FINKELSTEIN: So, yes, he was very beloved. But he came up with a plan to split the business into two: the traditional DVD mail order business, and then the newer streaming business. That in and of itself is not a mistake. However, in the process of doing that, he ended up raising the prices and making it actually much more complex for customers to order what they wanted.

I think customers felt betrayed.

WERTHEIMER: But on the other hand, here's a man who was trying to get his company into a new position, not sticking with the old tried and true, which, I mean it's the opposite from the BlackBerry story.

FINKELSTEIN: Yeah. In fact, I like the idea of splitting the company into two. In some ways that's textbook strategy. You split the company into two to protect the new fledging business, but the process that he went through has been a disaster. His communication wasn't very good, and I think there's a lot of people that are wondering what is new that they are doing that nobody else can do. And I don't actually there's very much.

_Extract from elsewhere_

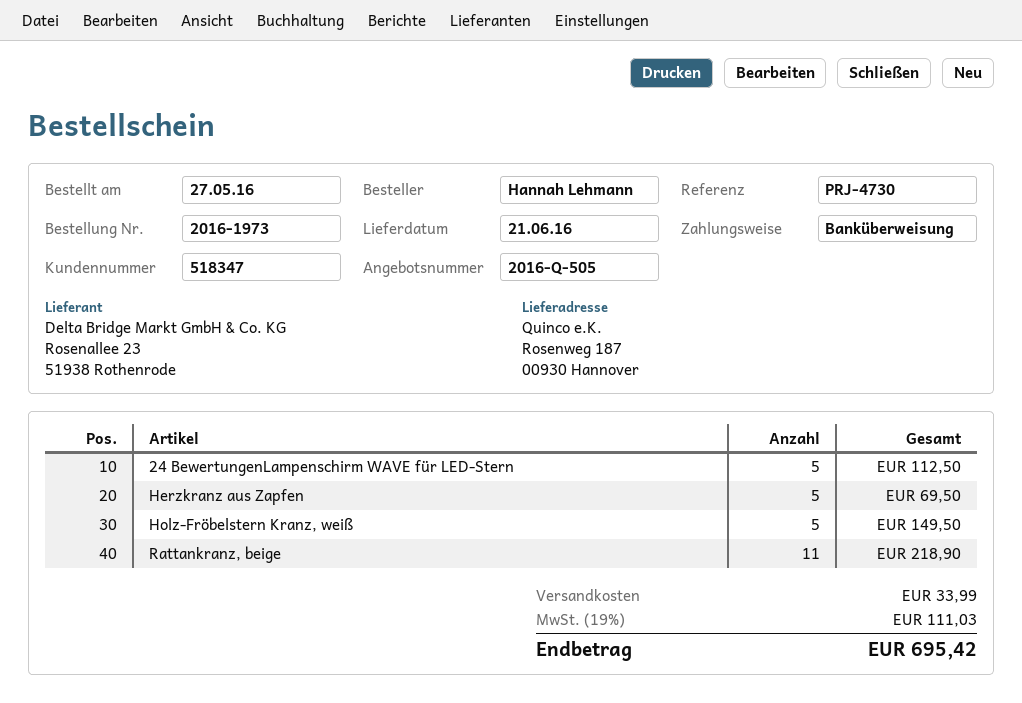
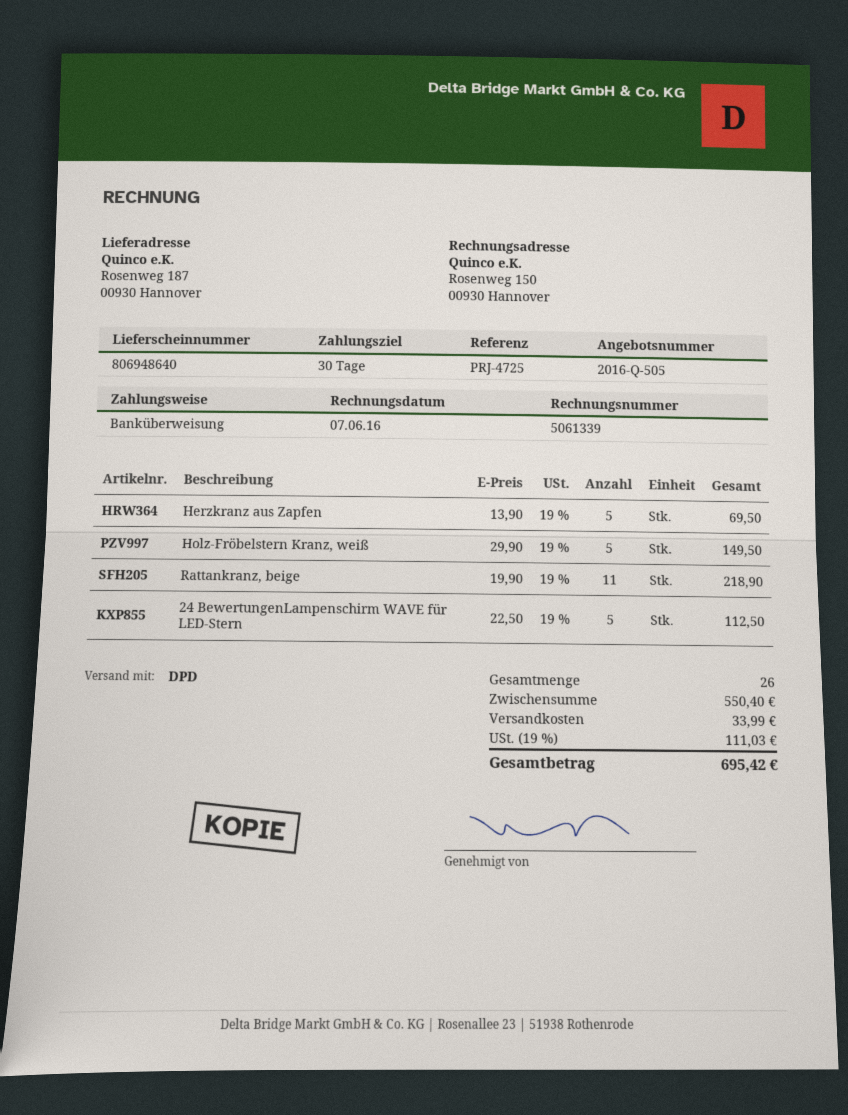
reference: PRJ-4730 -> PRJ-4725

WERTHEIMER: One company that was not quite so widely reported was Johnson & Johnson.

FINKELSTEIN: Johnson & Johnson and William Weldon, the CEO, is almost like a Teflon CEO because there's a lot of stuff that went wrong under his watch this past year and as you say, hardly anyone ever talked about it. And I'm talking specifically about the incredible number of product recalls in this company: insulin pumps, the sutures, syringes, hip implants, contact lenses, Tylenol, Benadryl, Rolaids, you name it. And that's not...

WERTHEIMER: Baby shampoo.

FINKELSTEIN: And that's not even the whole set of them. And for a company like this to fall down when it comes to quality and safety is - I think it's shocking. And William Weldon is the CEO and it's happening under his watch.

WERTHEIMER: Is anything going to happen to these guys? I mean are they likely to lose their jobs? Were there consequences for some of the bad things that happened to good companies?

FINKELSTEIN: Well, you know, some have lost their jobs. But it gets back to this issue of boards of directors and how vigilant the boards are in overseeing those organizations. And sometimes they let their CEOs stay in those positions perhaps a little bit too long.

WERTHEIMER: Sydney Finkelstein, thank you very much.

FINKELSTEIN: Thanks, Linda. Great to be on.